Develop your spirituality or acceptance of a higher good -Spirituality does not have to be religious and can evolve, just the use of daily meditation or getting out into nature more often clears the mind. The key benefit of this in recovery, is that it encourages you to let go of your need to make things happen the way you believe they should happen. In other words the need to control your environment or others. It will help you let go of fear and accept that you may not know what is best for yourself or others in any given situation. It will help you learn to slow down and wait for guidance, avoiding panicking and rushing situations or decisions. Spirituality gives you freedom as your happiness is less vulnerable to the actions of others.

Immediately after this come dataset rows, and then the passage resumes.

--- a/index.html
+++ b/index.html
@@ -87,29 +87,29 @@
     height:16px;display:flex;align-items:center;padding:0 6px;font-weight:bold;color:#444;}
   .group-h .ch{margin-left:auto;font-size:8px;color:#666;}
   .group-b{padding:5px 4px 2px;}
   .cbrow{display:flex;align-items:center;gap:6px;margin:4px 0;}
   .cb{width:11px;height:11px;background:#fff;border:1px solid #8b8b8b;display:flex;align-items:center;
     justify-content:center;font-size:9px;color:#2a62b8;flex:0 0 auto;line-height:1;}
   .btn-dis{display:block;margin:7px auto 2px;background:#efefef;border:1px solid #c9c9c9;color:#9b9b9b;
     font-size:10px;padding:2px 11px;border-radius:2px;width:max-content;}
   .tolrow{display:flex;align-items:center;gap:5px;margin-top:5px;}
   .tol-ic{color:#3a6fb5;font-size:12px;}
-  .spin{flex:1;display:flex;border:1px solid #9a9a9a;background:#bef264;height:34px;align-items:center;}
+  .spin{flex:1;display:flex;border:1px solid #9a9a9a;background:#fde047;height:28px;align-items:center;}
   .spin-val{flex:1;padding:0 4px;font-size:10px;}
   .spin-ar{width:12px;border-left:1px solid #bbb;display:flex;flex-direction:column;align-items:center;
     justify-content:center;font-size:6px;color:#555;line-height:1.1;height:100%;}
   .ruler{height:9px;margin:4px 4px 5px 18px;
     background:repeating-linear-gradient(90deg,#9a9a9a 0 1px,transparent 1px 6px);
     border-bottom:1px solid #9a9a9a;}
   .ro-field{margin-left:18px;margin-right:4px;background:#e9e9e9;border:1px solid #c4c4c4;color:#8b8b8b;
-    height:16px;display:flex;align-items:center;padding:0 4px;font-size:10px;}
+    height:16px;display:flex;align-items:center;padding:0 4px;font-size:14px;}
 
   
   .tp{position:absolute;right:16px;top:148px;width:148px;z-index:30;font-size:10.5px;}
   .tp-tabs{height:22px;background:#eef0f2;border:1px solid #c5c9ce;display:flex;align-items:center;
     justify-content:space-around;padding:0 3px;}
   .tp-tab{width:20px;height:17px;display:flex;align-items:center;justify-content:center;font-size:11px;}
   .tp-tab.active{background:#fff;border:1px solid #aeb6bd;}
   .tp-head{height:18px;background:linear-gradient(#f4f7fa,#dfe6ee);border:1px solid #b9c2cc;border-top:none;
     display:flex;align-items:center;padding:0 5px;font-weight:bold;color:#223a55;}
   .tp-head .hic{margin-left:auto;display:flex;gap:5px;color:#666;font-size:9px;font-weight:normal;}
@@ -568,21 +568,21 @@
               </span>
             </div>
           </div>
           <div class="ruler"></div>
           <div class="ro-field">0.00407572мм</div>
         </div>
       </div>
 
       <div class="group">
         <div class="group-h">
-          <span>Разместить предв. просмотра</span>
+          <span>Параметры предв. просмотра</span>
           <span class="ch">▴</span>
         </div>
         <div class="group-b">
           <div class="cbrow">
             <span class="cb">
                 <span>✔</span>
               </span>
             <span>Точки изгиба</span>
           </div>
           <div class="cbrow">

Stop trying to control, manage and manipulate partners - Do not try and solve his problems, make appointments for him etc. Do not praise and encourage him if the purpose is to raise his self-esteem or encourage him to keep doing something, this is manipulation. It will feel like pressure to him and you are dangerously close to a mothering role. Move towards appreciation, if he does something that is good or makes you happy, express your appreciation as this is genuine and will enhance the relationship. Pay less attention to your partners life, let them take full responsibility for their problems and actions. This is giving your partner the space to find their own way and grow as a person. Most importantly learn to say and do less, this will be hard as you are learning to let go of control. You will then learn how to be happy without waiting for someone to change. Remember the only thing you have control over is yourself. This helps to avoid game playing in relationships. Do not react or respond to an attempt at game paying, shut it down straight away. Develop ways of honestly expressing feelings and emotions rather than resorting to games. Value sex as a by-product of commitment, sharing and co-operation, not a way to get someone to like you or do as you wish.
Work on your own personal growth - Consider what you want to develop in your life, this could be career, money or interests. You need activities that are not related to men, and learning something new will increase your self-esteem. Do something that you have been putting off every day, stretch yourself and learn what activities bring you happiness. Developing your potential stops you blaming external factors from getting on with the life that you want to live. You learn to become responsible for your happiness and life, which in turn makes you a more attractive, healthy partner. You will start attracting healthier people who are more balanced and able to nurture you as you nurture yourself. When healthier relationship partners approach you, learn to be comfortable with stability and reliability. You may tell yourself it is boring but this is likely just your addiction searching for the familiar anxiety pull that you have come to associate with love. Let the scenario unfold naturally and enjoy slowly getting to know someone.
Remember to work on these principles regularly, this will keep you in permanent recovery.